Donuts and Monkeys

We have a tradition at work called the Donut Offense.  You receive a Donut Offense from your peers whenever a list of good or bad things happens to you.  The list includes: have a baby, get your picture in the paper, win an award, forget your badge at home.  Once you receive a Donut Offense, much like receiving a speeding ticket, you are required to pay your fine.  You can guess what the fine is for a Donut Offense. Yep. It’s donuts for your entire work group.

The history of the Donut Offense is long and storied in our workplace with some groups publishing elaborate lists of offenses and posting them prominently in their work areas. Others stick to the simple list similar to the offenses above.   Either way, the Donut Offense is everywhere and no one knows when it started or why.

What troubles me about this tradition is the way it influences individuals to either shy away from success or face punishment.

Last week for example, an award presentation was haunted with Donut Offenses hurled at the award winner, the coworker who nominated her for the award and the bystanders in the room who might–just might–be in the pictures in the work newspaper.  What should have been a joyous occasion unblemished by threats was filled with symbolic tickets against the winner, coworker and group happiness.  No one likes a cop writing tickets at a party.

My attempts at unraveling the Donut Offense’s power over the organization always leads me to the experiment with the monkeys, the fire hose and the banana. It is a fabulous experiment highlighting how quickly groups can take on and perpetuate destructive behaviors.

The experiment goes roughly like this:

  • Put five monkeys in a cage.
  • Add a ladder and a banana at the top of the ladder.
  • When one monkey goes for the banana, spray all the monkeys with a fire hose.
  • Repeat as necessary, watching the monkeys learn to yank down any monkey who even tries to go for the banana.  Soon you won’t have to use the fire hose to keep the monkeys away from the banana.  They will keep each other from reaching the prize.
  • Slowly swap one monkey out for a new monkey who has never seen the fire hose, but learns through mimicking the others to pull down any monkey that goes for the banana.
  • Repeat the swap until all five original monkeys are gone and no monkey in the cage has ever seen the fire hose.  They will continue to pull at any monkey who tries for the banana.

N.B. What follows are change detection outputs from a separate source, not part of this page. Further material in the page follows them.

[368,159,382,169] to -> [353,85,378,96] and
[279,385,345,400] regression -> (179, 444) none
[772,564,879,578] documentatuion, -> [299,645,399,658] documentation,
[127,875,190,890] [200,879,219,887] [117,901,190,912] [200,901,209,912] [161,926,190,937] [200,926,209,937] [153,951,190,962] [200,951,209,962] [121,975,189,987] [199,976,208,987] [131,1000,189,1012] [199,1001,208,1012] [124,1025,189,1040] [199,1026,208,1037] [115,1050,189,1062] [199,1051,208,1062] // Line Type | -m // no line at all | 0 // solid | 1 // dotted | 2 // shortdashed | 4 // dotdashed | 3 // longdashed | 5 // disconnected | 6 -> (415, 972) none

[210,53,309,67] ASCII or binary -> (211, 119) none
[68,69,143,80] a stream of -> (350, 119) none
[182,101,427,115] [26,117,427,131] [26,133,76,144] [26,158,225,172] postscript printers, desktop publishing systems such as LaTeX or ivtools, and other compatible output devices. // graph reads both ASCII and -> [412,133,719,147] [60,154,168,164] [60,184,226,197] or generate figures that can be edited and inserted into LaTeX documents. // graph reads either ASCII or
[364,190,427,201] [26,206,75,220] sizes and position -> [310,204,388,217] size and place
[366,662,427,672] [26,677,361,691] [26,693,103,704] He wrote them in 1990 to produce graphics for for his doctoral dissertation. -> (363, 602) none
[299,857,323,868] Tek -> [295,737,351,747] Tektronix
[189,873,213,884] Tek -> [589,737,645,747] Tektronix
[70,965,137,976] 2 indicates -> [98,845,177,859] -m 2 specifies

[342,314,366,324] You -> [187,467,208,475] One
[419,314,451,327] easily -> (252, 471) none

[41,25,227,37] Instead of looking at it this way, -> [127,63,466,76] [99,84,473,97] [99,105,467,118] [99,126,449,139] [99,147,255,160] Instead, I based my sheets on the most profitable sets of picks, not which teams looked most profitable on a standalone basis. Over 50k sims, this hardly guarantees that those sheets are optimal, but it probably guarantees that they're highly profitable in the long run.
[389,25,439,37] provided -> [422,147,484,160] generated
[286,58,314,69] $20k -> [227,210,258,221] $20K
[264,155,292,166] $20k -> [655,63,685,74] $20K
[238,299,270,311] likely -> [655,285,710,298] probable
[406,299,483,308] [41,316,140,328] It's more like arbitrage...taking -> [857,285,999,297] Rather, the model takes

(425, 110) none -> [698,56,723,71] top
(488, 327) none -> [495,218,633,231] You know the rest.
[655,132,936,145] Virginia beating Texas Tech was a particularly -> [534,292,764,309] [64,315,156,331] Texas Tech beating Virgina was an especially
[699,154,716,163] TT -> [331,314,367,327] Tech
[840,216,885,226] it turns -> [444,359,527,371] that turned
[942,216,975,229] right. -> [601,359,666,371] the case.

Maybe you don’t have the Donut Offense at your organization, but I bet you have some tradition that is equally as destructive to joy.

Has that tradition stopped you from celebrating a success, from sharing your joy or telling your story to others?

Stop being a scared monkey.  The fire hose is gone.  It’s time to go for the banana.

Why not try?

2 thoughts on “Donuts and Monkeys”

  1. I think the “donut offense” is a pretty ridiculous (but mostly harmless) tradition and our group has never followed that tradition. But I also think there’s a large population of people who enjoy it. Maybe it stems from a control/ownership thing… it’s a tradition that’s owned by the people (not the organization) so they don’t want to relinquish control. Who knows??? I do know that bananas are delicous and if I’m hungry I’ll take on the firehose and the monkeys.

  2. I think it’s actually a way for folks to share in their joy in an awkward engineering sort of way. Here’s my story: When you get a dramatic haircut, people in the office say “did you get a haircut?” You say yes, then they proudly smile like they accomplished something good. In the memorized social cues, they stopped one line short. I say thanks for noticing, but I realize in other social circles you are supposed to compliment (even if you don’t mean it!). “Outsiders” would take their lack of compliment meaning it was so horrible they couldn’t possibly mutter a kind word, which is never what the engineer meant.
    So in that same vein of assuming well intentioned people, it is their way of saying good job, we watched you work hard, we appreciate you, let’s break bread together to celebrate. It just comes out as “you owe donuts” and an awkward smile.